I don’t think Sam intends to pursue anything, but she’s also not going to deny there’s something between the two of them. The way Adlon’s camera follows them around the room, eliminating the distance bit by bit, you’d think the entire sequence was taken from a rom-com. The tilt of Sam’s head, the smile on David’s lips—their attraction to each other isn’t some desperate second-act-of-life move. They’re not just two people who happen to find themselves single and somewhat attracted to each other. They’re two smart, attractive professionals, with their own respective lives and interests… who may just want to fuck each other. I doubt David will be back, but that doesn’t really matter. Something I find especially heartening about Better Things is how dating isn’t only ever treated as this fruitless, scraping-the-bottom-of-the-barrel endeavor. If romance isn’t really a part of Sam’s life, it’s because she isn’t making room for it. Her prospects may not be what they once were, but she’s still capable of hitting it off with a Mer or a David. I love that about this show—there are so few series that really tackle dating or romance in middle age. More often than not, that’s the terrain of twenty- and thirtysomething shows; that, or you get the horny septuagenarians of Grace And Frankie (whom I adore, so don’t @ me). But divorced fortysomethings who want to date Reiki instructors or buttoned-up therapists? Not so much.

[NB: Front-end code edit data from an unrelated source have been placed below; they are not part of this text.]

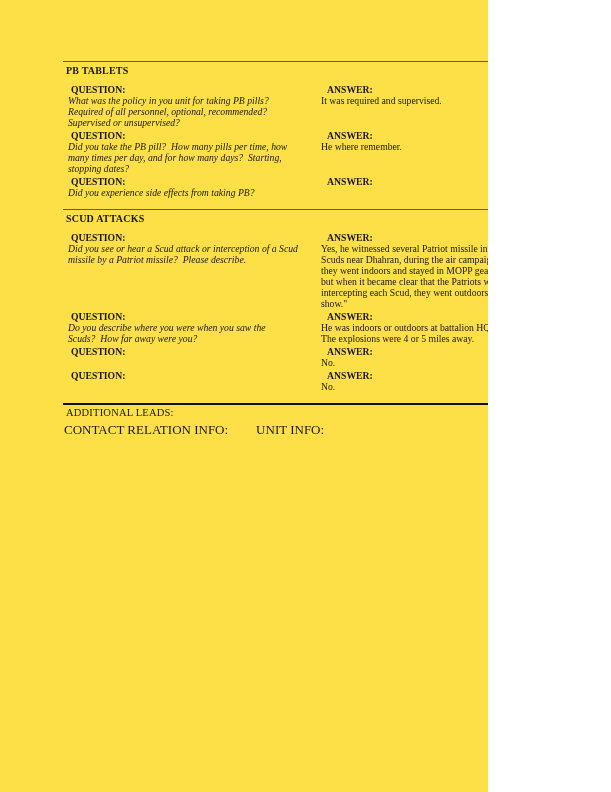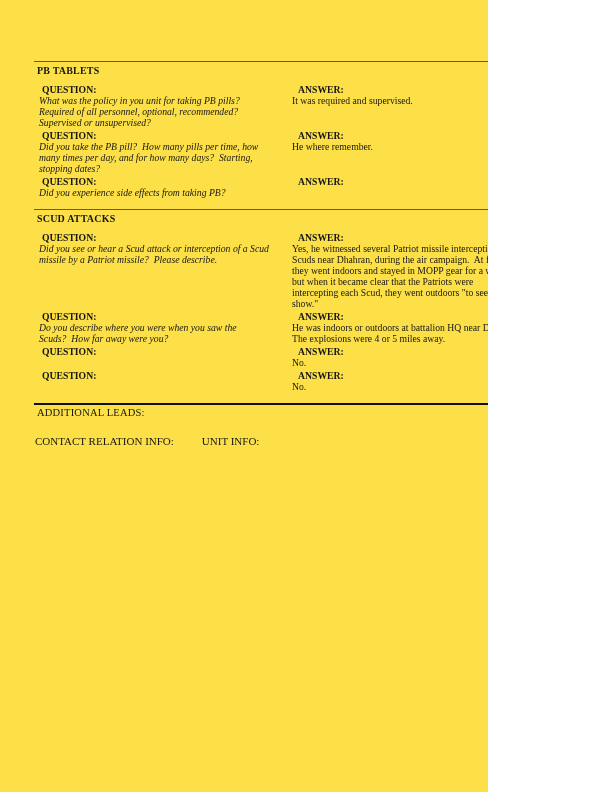--- a/index.html
+++ b/index.html
@@ -18,7 +18,7 @@
     display:flex; gap:17px;
   }
   .body {
-    position:absolute; left:34px; top:61px; width:536px;
+    position:absolute; left:63px; top:61px; width:536px;
   }
   .rule { border-top:1px solid #5a5a5a; height:0; width:100%; }
   .rule.second { margin-top:11px; }

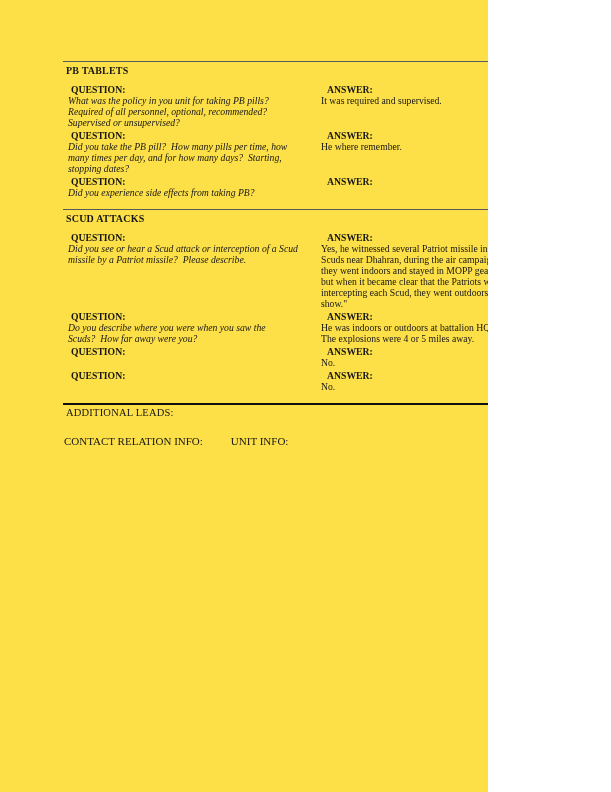--- a/index.html
+++ b/index.html
@@ -51,8 +51,8 @@
     letter-spacing:0.2px; padding-left:3px; margin-top:2px;
   }
   .leads-row {
-    display:flex; font-size:11px; line-height:12px;
-    padding-left:1px; margin-top:16px;text-align:center;
+    display:flex; font-size:13px; line-height:12px;
+    padding-left:1px; margin-top:5px;text-align:center;
   }
   .leads-row .gap { width:28px; }
 </style>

Aaand I’ve gone off on a tangent. There is actually another huge release for Sam in “Toilet,” which is also something she happens to spend a lot of time on this episode. Adlon’s warts-and-all approach continues, as Sam preps for a colonoscopy. She chugs booze and laxatives, then vacates her bowels so strenuously that she immediately begins shopping for the “Bentley of toilets,” something you can apparently “flush a kilo of cocaine or a small dog” in. There are all sorts of blockages first, from Sam’s constipation to Frankie getting trapped in her room, the latter of which is resolved much more readily (kudos to the fireman for throwing in a subtle dig at Sam’s difficult middle child on his way out). But “Toilet” throws open the door and unkinks Sam’s small intestine or colon or whatever, allowing the conversation and backed-up feces to flow freely.

Sunny is by Sam’s side in the hospital, before and after the procedure, and I have just a few moments to be glad that Alysia Reiner is back before the gut punch. Dr. Santoro tells Sam she may have a malignant polyp, and the shock on Sam’s face is enough to stop you in your tracks. Adlon edges Sam’s support system (Sunny) out of the frame, moving in to capture Sam’s fear. No one wants to hear the word “malignant” in a hospital, certainly not someone who just has so much to do. But Sam pulls herself together, buys a new, high-powered toilet, and eventually goes to meet Dr. Dave, who could probably provide her with emotional support given her situation, but is instead only allowed to mention his “blue balls of the heart” for her. Sam gets release, again, and that’ll just have to be enough for now.

Stray observations

  • Pamela Adlon directed “Toilet,” which she also wrote with Joe Hortua.
  • Is it really too much to hope that Mer will come back?
  • Is it too much to hope that Deezy will come back?
  • Sam’s anesthesia-induced vision makes her home life look like something out of a horror movie, which, fair.
  • “You know I do a thousand [colonoscopies] a year, right?” “I don’t know why you’d want to, but all right, if you say so.”